From: Taylorville, IL
I would like everyone's opinion on the future of the DMZ. When I was at the CIO summit at Microsoft, I asked a question about Microsoft's stance on the DMZ and the speaker replied, "What DMZ?". This leads me to believe Microsoft feels comfortable putting an an array of dual-homed ISA firewalls that separates the Internet from the internal network.
Feels comfortable??? That is what it was designed for!
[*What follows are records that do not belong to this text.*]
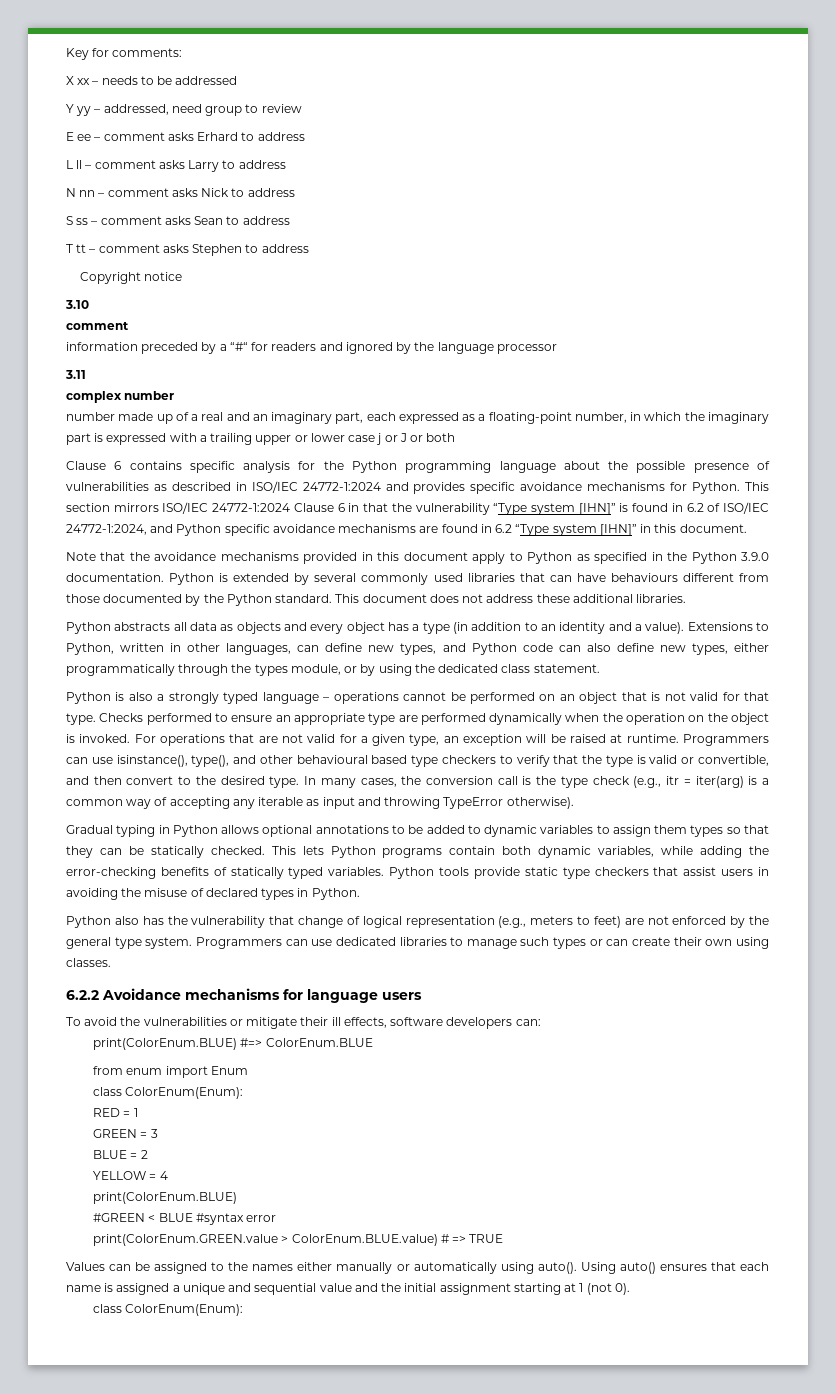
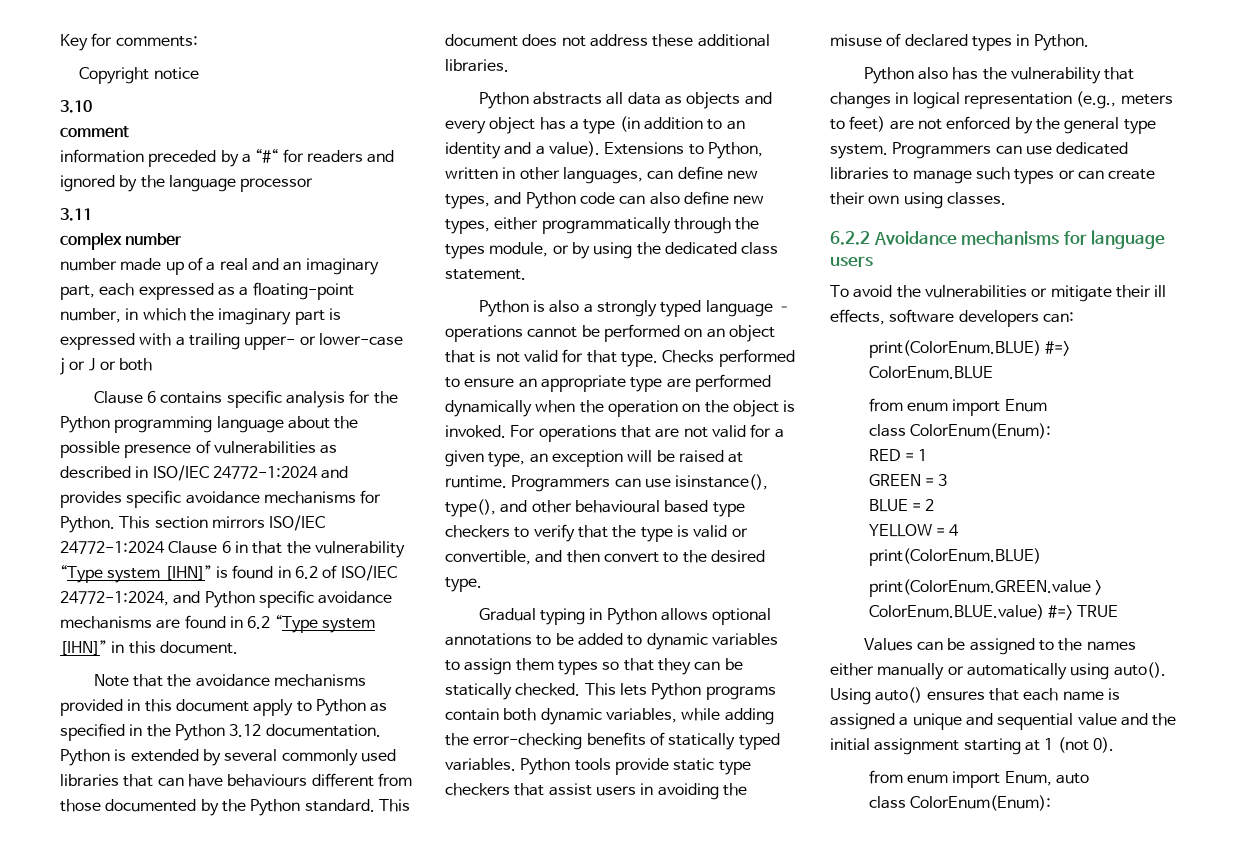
- X xx – needs to be addressed
- Y yy – addressed, need group to review
- E ee – comment asks Erhard to address
- L ll – comment asks Larry to address
- N nn – comment asks Nick to address
- S ss – comment asks Sean to address
- T tt – comment asks Stephen to address
- number made up of a real and an imaginary part, each expressed as a floating-point number, in which the imaginary part is expressed with a trailing upper or lower case j or J or both
+ number made up of a real and an imaginary part, each expressed as a floating-point number, in which the imaginary part is expressed with a trailing upper- or lower-case j or J or both
- Note that the avoidance mechanisms provided in this document apply to Python as specified in the Python 3.9.0 documentation.
+ Note that the avoidance mechanisms provided in this document apply to Python as specified in the Python 3.12 documentation.
- In many cases, the conversion call is the type check (e.g., itr = iter(arg) is a common way of accepting any iterable as input and throwing TypeError otherwise).
- Python also has the vulnerability that change of logical representation (e.g., meters to feet) are not enforced by the general type system.
+ Python also has the vulnerability that changes in logical representation (e.g., meters to feet) are not enforced by the general type system.
- #GREEN < BLUE #syntax error
- print(ColorEnum.GREEN.value > ColorEnum.BLUE.value) # => TRUE
+ print(ColorEnum.GREEN.value > ColorEnum.BLUE.value) #=> TRUE
+ from enum import Enum, auto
One of the largest IT Systems in the world belongs to MS,...the System with the biggest brightest Bullseye painted on it is MS,...the largest Firewall Array in the world is the one at MS,...they protect their own network with their own product. I don't know if they used a DMZ or not,...but if they say they didn't,...I believe them
Is that the future though? Less and less MSFT products are being supported within the DMZ (Exchange 2007 CAS servers are one) so I am not sure if the model I list below is going the way of
The future?? Try the Past, Present, and Future. I've been in the business for 10 years and never ran an DMZ,...don't believe in them,....not "sold" on them,...never have been. When I started it was MS Proxy Server v2,....like the product or not, think what you want of the old product,... but it was never broken into.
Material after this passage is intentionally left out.